Originally posted by ashade
yeah, unroll loops i can, but look at this example:

to divide a number in c++ by a constant, you have to do it:

//consider x is a 16bit number
x /= 10; //using 10 for example

this is slow, because the divide operantion takes too much cycles... my idea is to use the multiply operation to divide by a constant (and the mul instruction is marginally faster!).

look at this:

__asm {
mov ax, x
mov dx, 6554
mul dx
mov x, dx
}


it is a little hard to explain you why this works, but this kind of multiplication can't be done in c++... test yourself if u want... make a loop repeating about 10^10 times the two instructions and see the results

sketzh
January 30th, 2003, 08:23
Originally posted by ashade
//consider x is a 16bit number
x /= 10; //using 10 for example


Well to divide faster in C++ you do the same trick.
You just multiply like this instead:

x *= 0.10f;

Doomulation
January 30th, 2003, 08:57
Although, asm is a little faster in general. Do a small strcpy and you'll see how it jumps around and takes time to complete...
Function juming is slow, especially this happens at the first call, dunno if it calls anymore...

With asm, however, the processor amends the instructions immidietly (afaik?) and is thus a little faster. But it might not matter in the length as many have said......
And the fact that the compiler cannot optimize asm :(

Anyway, good luck on the plugin ashade and post a shot with real gfx and the speed limiter off (press F4 in pj) when you've got it working! :happy:

ScottJC
January 30th, 2003, 09:24
Why the hell are you people arguing, Ashade can program his gfx plugin in whatever compiler he wants to,

And it is a fact that assembler is faster than c++, not by much on these modern computers but it definatly is. it is also a fact that c++ compiles INTO assembler (machine code), all compilers do, a typical compiler compiles code into assembler which isn't exactly brilliantly optimized.

in assembler you have complete control over your software, and how much optimization it can have, as in c++, you do not. because it will always compile your C++ in the exact same way, optimized for what the compiler thinks is optimized;

a function in assembler can be just as slow as a c++, but i'm willing to such a function would have alot more instructions than the code produced in c++, and it did them all in the same amount of time. in the end c++ code produces lengthy assembler code as a result.

Btw ashade, good work, i look forward to the future of this plugin, :D

radTube
January 30th, 2003, 11:43
Why do you guys sound like you want ashade to quit or code just like everybody else has done?
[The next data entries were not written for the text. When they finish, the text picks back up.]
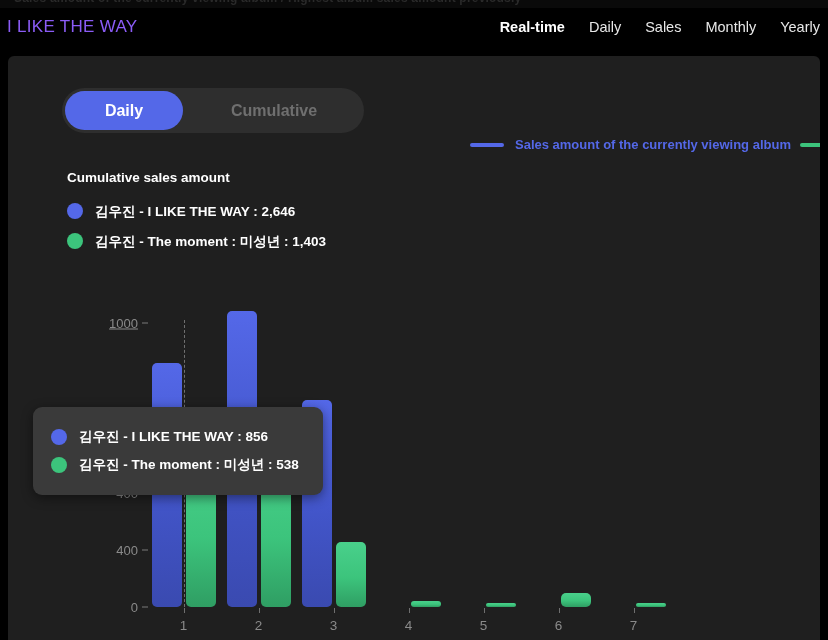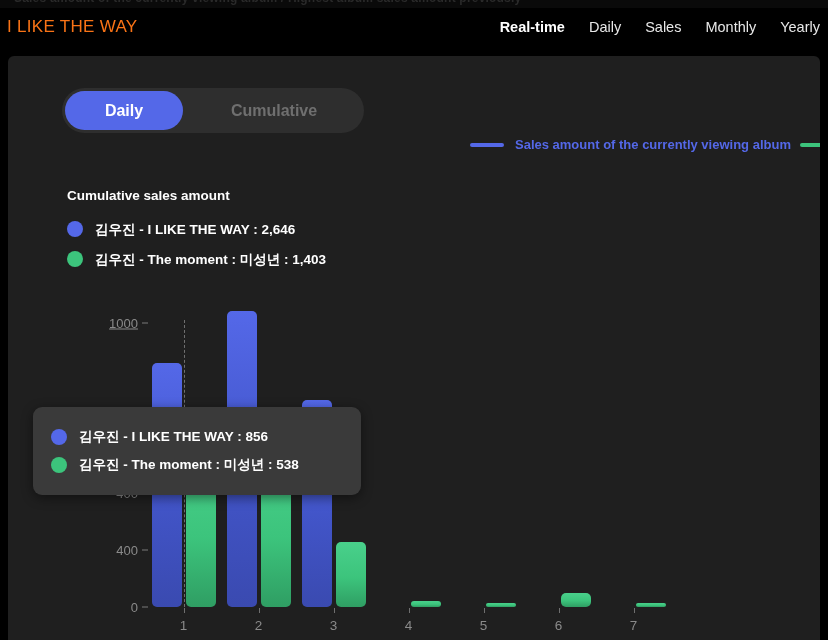--- a/index.html
+++ b/index.html
@@ -48,7 +48,7 @@
     left: 7px;
     font-size: 17px;
     font-weight: 400;
-    color: #f97316;
+    color: #8b5cf6;
     letter-spacing: .3px;
     white-space: nowrap;
   }

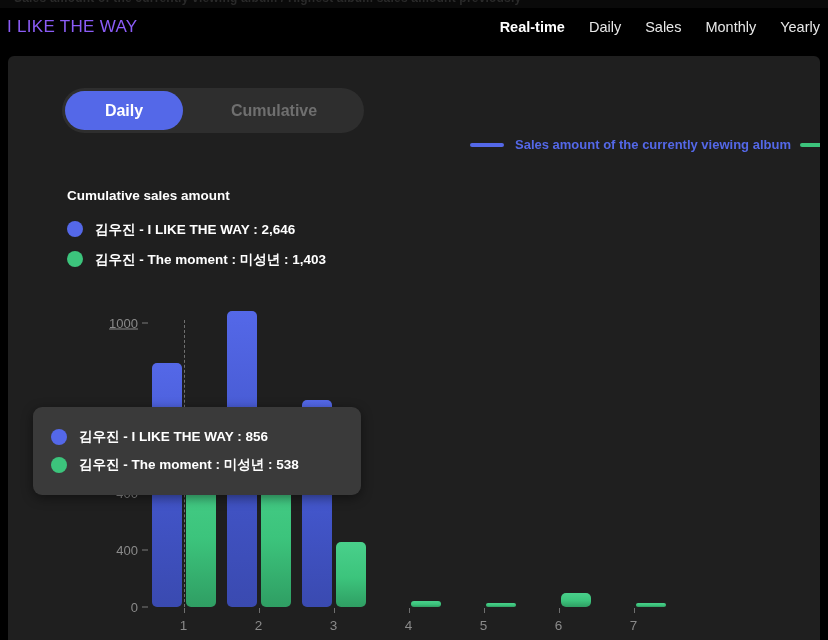--- a/index.html
+++ b/index.html
@@ -142,7 +142,6 @@
     font-weight: 700;
     color: #ffffff;
     margin-bottom: 18px;
-    margin-top: 18px;
   }
   .cum-row {
     display: flex;

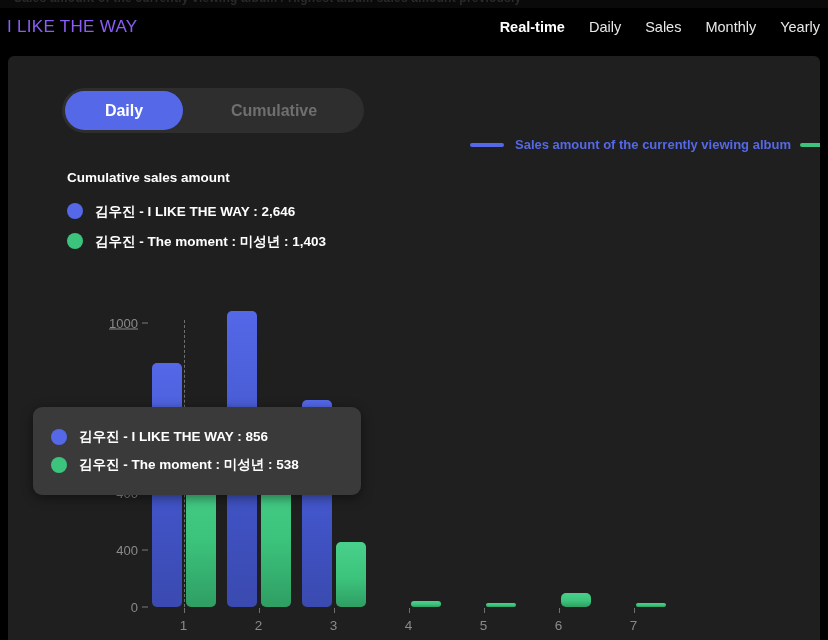--- a/index.html
+++ b/index.html
@@ -226,7 +226,7 @@
   .tooltip {
     position: absolute;
     left: 25px; top: 351px;
-    width: 328px;
+    width: 290px;
     background: #3a3a3a;
     border-radius: 9px;
     padding: 16px 0 16px 0;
I know these things tend to turn into some sort of competitions, usually made into such by people who have nothing to do with the coding, but couldn't we just give our support to this project and see what comes of it?

Good luck ashade, I hope bra64 develops into another great plugin. :flowers:

Doomulation
January 30th, 2003, 12:14
'Tis not good!
Ashade, we're not making you develop any diffrent if you're thinking that! You do it as you want, as long as the plugin gets good :D

Good luck! :flowers:

Trotterwatch
January 30th, 2003, 12:49
I don't think anyone here has been nasty to Ashade. He has posted stating he has written code in ASM that is superior to anything that could be written in C++. As a result some experienced C Coders have stated that what he has said isn't totally correct, and explained why. Ashade should take this as a challenge rather than an insult.

Hacktarux
January 30th, 2003, 13:50
The problem is to define in which aspect asm is superior to c. It's superior in speed when you optimize deeply a single blick of lines, but on the other hand it's harder to maintain...

What i was trying to say is that asm speed optimization isn't that important when you begin coz algorithms have much more incidence. It's like tunning your car, adding aileron and such and still having a bad engine. It'll probably be faster, but still slow, and i'd prefer starting by improving the engine...

I personnaly believe that it's very hard to do it all in asm the first time you do it. I think it would be faster to do it in c, optimize algorithms and once everything is working for sure, it can still be optimized in asm... Starting by most time consuming functions and step by step converting all parts in asm... I believe that this approach take less dev time, coz if u write everything in asm, it'll be very hard to read, correct, modify.... when the plugin will start to be huge and finally will take more time than doing it twice (one in c and one in asm). Now, it's only my opinion you don't need to agree :D

tooie
January 30th, 2003, 22:19
Originally posted by Sayargh
Why the hell are you people arguing, Ashade can program his gfx plugin in whatever compiler he wants to,

And it is a fact that assembler is faster than c++, not by much on these modern computers but it definatly is. it is also a fact that c++ compiles INTO assembler (machine code), all compilers do, a typical compiler compiles code into assembler which isn't exactly brilliantly optimized.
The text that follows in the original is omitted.